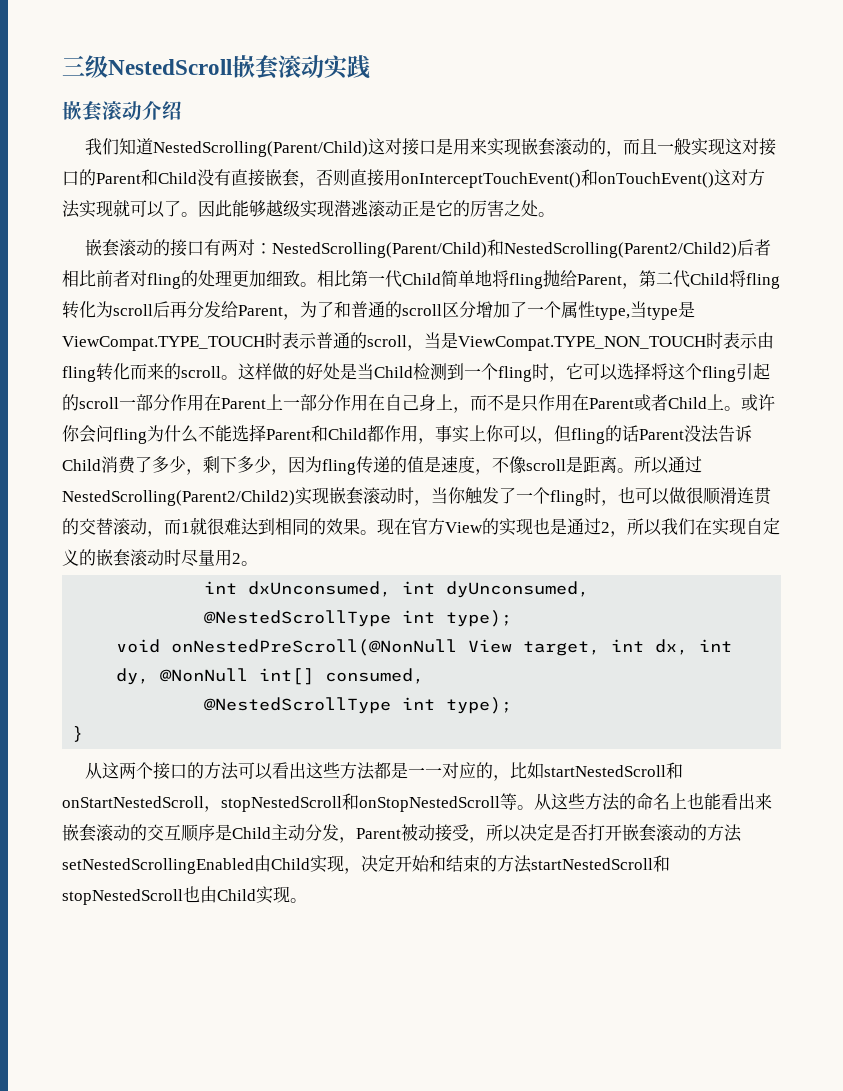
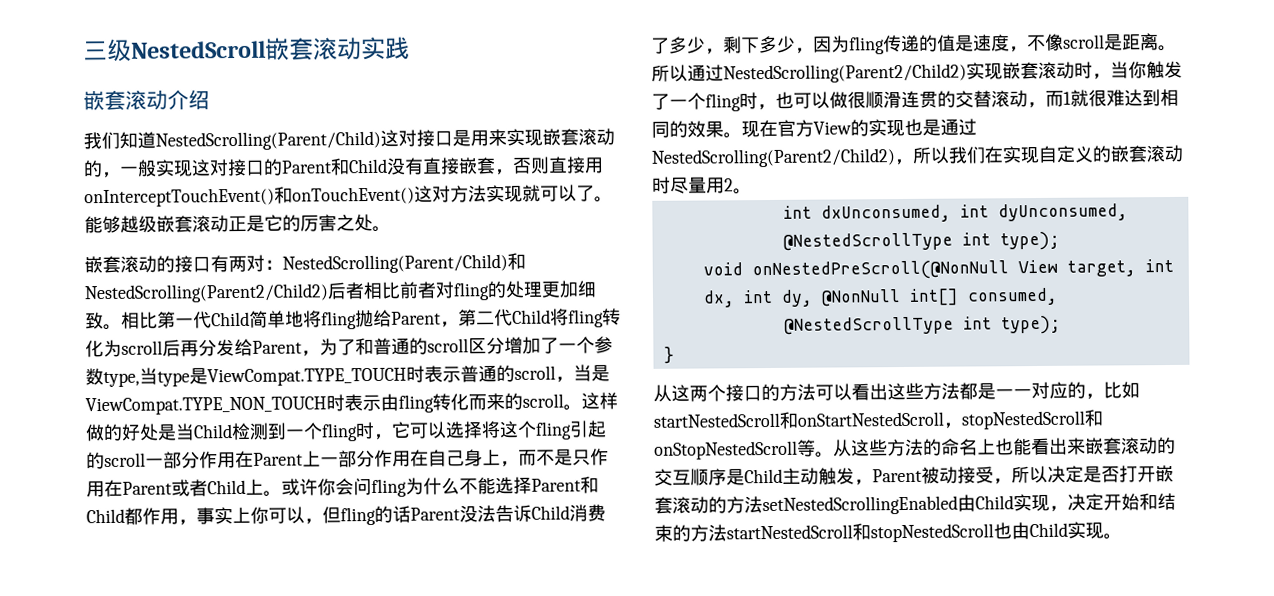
- 我们知道NestedScrolling(Parent/Child)这对接口是用来实现嵌套滚动的，而且一般实现这对接口的Parent和Child没有直接嵌套，否则直接用onInterceptTouchEvent()和onTouchEvent()这对方法实现就可以了。
+ 我们知道NestedScrolling(Parent/Child)这对接口是用来实现嵌套滚动的，一般实现这对接口的Parent和Child没有直接嵌套，否则直接用onInterceptTouchEvent()和onTouchEvent()这对方法实现就可以了。
- 因此能够越级实现潜逃滚动正是它的厉害之处。
+ 能够越级嵌套滚动正是它的厉害之处。
- 相比第一代Child简单地将fling抛给Parent，第二代Child将fling转化为scroll后再分发给Parent，为了和普通的scroll区分增加了一个属性type,当type是ViewCompat.TYPE_TOUCH时表示普通的scroll，当是ViewCompat.TYPE_NON_TOUCH时表示由fling转化而来的scroll。
+ 相比第一代Child简单地将fling抛给Parent，第二代Child将fling转化为scroll后再分发给Parent，为了和普通的scroll区分增加了一个参数type,当type是ViewCompat.TYPE_TOUCH时表示普通的scroll，当是ViewCompat.TYPE_NON_TOUCH时表示由fling转化而来的scroll。
- 现在官方View的实现也是通过2，所以我们在实现自定义的嵌套滚动时尽量用2。
+ 现在官方View的实现也是通过NestedScrolling(Parent2/Child2)，所以我们在实现自定义的嵌套滚动时尽量用2。
- 从这些方法的命名上也能看出来嵌套滚动的交互顺序是Child主动分发，Parent被动接受，所以决定是否打开嵌套滚动的方法setNestedScrollingEnabled由Child实现，决定开始和结束的方法startNestedScroll和stopNestedScroll也由Child实现。
+ 从这些方法的命名上也能看出来嵌套滚动的交互顺序是Child主动触发，Parent被动接受，所以决定是否打开嵌套滚动的方法setNestedScrollingEnabled由Child实现，决定开始和结束的方法startNestedScroll和stopNestedScroll也由Child实现。

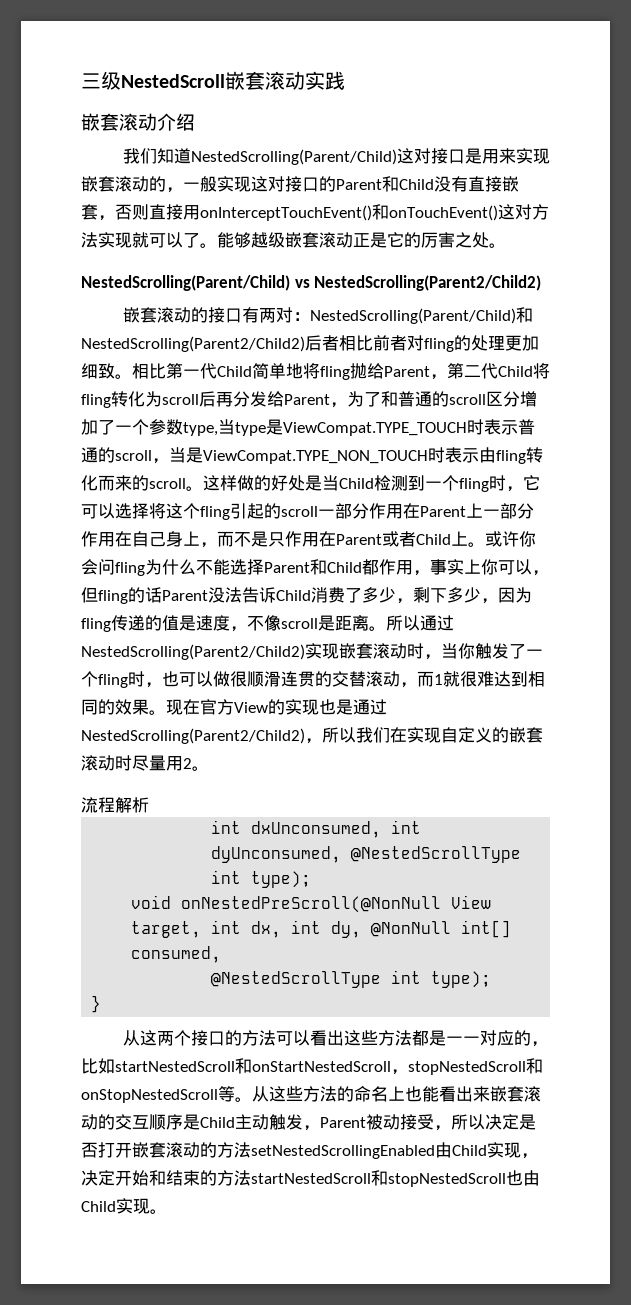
+ NestedScrolling(Parent/Child) vs NestedScrolling(Parent2/Child2)
+ 流程解析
════
Goal of the exercise: Show every line in the records above that contains the word "当type是ViewCompat".

Answer to the problem:
- 相比第一代Child简单地将fling抛给Parent，第二代Child将fling转化为scroll后再分发给Parent，为了和普通的scroll区分增加了一个属性type,当type是ViewCompat.TYPE_TOUCH时表示普通的scroll，当是ViewCompat.TYPE_NON_TOUCH时表示由fling转化而来的scroll。
+ 相比第一代Child简单地将fling抛给Parent，第二代Child将fling转化为scroll后再分发给Parent，为了和普通的scroll区分增加了一个参数type,当type是ViewCompat.TYPE_TOUCH时表示普通的scroll，当是ViewCompat.TYPE_NON_TOUCH时表示由fling转化而来的scroll。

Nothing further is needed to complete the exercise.